Published & Updated as on - 2010-05-07
An
improving economic outlook, coupled with attractive finance schemes, pushed up
demand for housing in the last few quarters. This helped lenders finance more
customers. India’s leading housing finance company, HDFC, was no exception. It
saw its disbursals and loan book grow strongly in the March quarter.
With a relatively lower cost of deposits, HDFC
delivered 26 per cent growth in profit — ahead of Street’s expectations. HDFC
has also announced a stock split to increase investor participation.
Shareholders will get five shares of Rs 2 each for every share they hold.
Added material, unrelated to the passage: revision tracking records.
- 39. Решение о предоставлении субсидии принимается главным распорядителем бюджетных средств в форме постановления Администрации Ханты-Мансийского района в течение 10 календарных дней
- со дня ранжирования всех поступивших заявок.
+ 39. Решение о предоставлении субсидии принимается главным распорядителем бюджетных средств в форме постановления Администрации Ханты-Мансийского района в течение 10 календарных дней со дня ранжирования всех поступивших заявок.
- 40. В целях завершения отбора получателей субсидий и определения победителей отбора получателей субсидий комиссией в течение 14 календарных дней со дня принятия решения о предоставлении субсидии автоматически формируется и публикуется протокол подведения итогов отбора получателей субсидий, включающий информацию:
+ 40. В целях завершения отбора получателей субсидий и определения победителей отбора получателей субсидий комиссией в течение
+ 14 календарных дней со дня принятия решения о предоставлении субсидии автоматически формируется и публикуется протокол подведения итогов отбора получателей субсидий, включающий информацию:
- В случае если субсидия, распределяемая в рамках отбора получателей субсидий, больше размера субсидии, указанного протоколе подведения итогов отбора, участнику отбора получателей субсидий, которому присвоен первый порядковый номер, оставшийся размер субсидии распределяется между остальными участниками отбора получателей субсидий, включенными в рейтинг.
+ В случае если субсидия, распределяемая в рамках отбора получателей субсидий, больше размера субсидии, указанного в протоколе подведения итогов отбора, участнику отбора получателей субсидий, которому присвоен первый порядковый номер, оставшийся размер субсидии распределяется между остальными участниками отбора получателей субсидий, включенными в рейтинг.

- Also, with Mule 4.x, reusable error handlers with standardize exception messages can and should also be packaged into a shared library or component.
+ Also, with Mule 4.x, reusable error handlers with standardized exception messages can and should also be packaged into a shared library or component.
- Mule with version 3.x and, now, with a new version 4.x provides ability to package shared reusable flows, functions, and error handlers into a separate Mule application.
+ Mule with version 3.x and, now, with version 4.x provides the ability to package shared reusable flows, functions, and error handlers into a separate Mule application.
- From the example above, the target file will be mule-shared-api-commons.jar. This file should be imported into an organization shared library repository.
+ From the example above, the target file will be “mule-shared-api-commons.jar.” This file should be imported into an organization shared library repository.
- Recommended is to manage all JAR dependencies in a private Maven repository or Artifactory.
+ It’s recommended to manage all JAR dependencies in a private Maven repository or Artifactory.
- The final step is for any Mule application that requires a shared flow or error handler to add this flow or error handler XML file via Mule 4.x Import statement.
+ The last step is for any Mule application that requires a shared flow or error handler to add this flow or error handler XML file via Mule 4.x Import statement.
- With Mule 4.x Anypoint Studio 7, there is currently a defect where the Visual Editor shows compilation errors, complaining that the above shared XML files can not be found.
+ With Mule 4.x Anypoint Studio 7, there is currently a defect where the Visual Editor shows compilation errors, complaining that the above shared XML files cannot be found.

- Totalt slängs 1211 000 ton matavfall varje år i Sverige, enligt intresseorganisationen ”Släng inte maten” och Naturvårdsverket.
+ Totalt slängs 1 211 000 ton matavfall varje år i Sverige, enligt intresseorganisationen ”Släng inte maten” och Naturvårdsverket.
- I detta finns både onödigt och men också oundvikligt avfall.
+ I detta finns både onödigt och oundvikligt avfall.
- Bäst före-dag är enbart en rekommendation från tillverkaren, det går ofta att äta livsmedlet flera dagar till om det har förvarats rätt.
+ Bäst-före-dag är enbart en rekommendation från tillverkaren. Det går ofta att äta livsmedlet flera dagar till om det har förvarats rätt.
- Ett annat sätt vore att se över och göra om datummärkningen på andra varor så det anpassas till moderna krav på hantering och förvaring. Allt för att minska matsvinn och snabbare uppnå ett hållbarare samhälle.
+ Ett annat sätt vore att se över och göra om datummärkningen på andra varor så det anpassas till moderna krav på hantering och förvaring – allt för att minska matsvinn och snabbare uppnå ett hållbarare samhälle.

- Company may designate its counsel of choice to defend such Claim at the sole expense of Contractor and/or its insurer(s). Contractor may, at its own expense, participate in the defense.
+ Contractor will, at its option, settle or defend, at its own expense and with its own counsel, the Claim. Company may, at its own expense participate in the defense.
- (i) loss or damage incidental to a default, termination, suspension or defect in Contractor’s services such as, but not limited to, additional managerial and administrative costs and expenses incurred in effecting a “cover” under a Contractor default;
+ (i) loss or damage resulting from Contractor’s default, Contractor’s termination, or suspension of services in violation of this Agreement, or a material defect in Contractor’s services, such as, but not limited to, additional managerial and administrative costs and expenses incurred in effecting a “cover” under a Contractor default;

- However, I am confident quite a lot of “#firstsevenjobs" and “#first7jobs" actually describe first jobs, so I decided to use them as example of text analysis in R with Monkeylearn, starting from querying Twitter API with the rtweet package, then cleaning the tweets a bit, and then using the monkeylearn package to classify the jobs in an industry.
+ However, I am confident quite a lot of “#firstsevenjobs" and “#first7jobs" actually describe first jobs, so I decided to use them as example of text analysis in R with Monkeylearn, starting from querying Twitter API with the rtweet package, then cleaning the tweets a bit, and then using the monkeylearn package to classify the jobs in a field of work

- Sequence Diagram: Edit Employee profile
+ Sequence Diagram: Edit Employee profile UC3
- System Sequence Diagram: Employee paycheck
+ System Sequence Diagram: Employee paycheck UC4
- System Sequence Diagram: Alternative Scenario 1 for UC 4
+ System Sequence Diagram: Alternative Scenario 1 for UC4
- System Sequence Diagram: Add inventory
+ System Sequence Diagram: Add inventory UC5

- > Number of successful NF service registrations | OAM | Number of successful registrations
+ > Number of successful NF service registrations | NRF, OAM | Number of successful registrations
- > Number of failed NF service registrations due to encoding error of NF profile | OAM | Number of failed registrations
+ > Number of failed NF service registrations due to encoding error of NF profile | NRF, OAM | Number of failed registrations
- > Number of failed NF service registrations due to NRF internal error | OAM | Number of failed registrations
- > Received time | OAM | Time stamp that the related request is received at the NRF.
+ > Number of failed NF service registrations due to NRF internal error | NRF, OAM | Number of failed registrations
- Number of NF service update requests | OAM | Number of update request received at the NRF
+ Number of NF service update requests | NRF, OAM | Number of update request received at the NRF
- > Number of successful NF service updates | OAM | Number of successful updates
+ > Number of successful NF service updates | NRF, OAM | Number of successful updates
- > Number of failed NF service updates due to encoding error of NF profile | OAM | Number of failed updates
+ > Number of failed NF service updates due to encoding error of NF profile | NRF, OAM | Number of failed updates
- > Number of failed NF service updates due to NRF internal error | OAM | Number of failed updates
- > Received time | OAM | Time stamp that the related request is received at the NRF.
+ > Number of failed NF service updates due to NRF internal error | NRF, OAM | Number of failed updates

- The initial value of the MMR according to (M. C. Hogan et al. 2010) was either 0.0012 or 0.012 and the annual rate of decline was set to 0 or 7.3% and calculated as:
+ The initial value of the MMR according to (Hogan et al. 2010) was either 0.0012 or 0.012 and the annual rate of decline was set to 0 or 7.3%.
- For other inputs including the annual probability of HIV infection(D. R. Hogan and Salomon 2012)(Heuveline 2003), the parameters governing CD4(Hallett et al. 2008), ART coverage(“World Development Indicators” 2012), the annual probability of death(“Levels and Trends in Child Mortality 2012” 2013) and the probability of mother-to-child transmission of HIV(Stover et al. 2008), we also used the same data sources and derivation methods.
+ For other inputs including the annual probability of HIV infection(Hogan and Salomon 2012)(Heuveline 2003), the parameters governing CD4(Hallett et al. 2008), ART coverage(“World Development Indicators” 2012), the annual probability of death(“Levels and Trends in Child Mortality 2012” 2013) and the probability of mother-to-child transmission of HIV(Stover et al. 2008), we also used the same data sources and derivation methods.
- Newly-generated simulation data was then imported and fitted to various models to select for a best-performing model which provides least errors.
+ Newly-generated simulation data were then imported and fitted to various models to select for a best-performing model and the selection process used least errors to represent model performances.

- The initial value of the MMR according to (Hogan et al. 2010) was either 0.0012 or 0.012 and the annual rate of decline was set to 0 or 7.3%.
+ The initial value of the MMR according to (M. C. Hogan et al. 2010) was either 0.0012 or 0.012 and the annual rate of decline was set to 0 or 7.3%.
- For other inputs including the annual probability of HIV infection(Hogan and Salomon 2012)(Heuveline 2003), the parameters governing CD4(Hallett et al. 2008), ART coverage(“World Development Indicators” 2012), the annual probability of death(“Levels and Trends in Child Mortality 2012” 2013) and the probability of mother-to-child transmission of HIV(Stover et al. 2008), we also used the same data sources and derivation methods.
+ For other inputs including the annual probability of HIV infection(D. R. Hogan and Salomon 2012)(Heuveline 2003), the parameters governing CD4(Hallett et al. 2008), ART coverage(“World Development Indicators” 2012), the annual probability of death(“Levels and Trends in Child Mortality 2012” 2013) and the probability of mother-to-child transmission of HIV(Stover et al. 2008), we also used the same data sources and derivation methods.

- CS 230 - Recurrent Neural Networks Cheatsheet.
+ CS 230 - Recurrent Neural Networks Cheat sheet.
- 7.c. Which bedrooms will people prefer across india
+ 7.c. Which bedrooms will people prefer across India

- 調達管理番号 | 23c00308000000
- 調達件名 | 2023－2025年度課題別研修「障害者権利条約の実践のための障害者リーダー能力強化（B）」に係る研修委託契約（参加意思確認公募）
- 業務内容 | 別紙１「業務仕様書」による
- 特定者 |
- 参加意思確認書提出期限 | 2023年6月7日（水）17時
Overall, with business outlook seen improving, HDFC’s stock should deliver
healthy returns over a year.
Robust performance
A pick-up in mortgage demand
and introduction of teaser rate loans from December 2009 helped HDFC sustain
the momentum in disbursals in the quarter. The loan book, which grew 30 per
cent in the September 2008 quarter, saw growth slipping to 9 per cent in the
December 2009 quarter due to slackening demand.
However, the
loan book has been expanding since three months. It grew 15 per cent in the
March quarter. Adjusting for loans sold, the company’s loan book growth stood
at 19 per cent year-on-year.
Higher disbursals saw net
interest income (interest income minus expended) growing around 30 per cent
(highest in the last six quarters) in the March quarter. Overall, disbursals
touched Rs 16,900 crore (up 36 per cent year-on-year). Loan approvals also
matched pace, rising 27 per cent to Rs 19,500 crore. Of late, a major push is
coming from individual loan approvals and disbursements that showed sequential
growth of 46 per cent and 53 per cent, respectively, in the March quarter.
Investment rationale
Even as competition heated
up with the on set of teaser rate loans in the fourth quarter of 2009-10,
HDFC’s net interest margin was 4.3 per cent, up 90 basis points sequentially,
led by lower cost of deposits. The competition is expected to remain stiff as
SBI has extended its teaser loan rates till June 30. While HDFC allowed its
earlier offer to lapse on April 30, it introduced a new offer last month.
Nevertheless,
an increase in higher disposable incomes and a likely shift in banks’ focus to
other customer segments in order to grow their balance sheets could help HDFC
grow its loan book 20-25 per cent annually in the next two years. The thrust on
operational efficiencies improved its cost-to-income ratio to 4.1 per cent in
the March quarter from 5.3 per cent a year ago. The asset quality also improved
with non-performing assets (NPAs) at 0.8 per cent and a provision coverage of
85 per cent.
HDFC’s stock has outperformed broader indices
since the start of 2010 and is trading at 4.4 times estimated 2010-11 book and
23 times its estimated 2010-11 earnings, and can be considered for investment.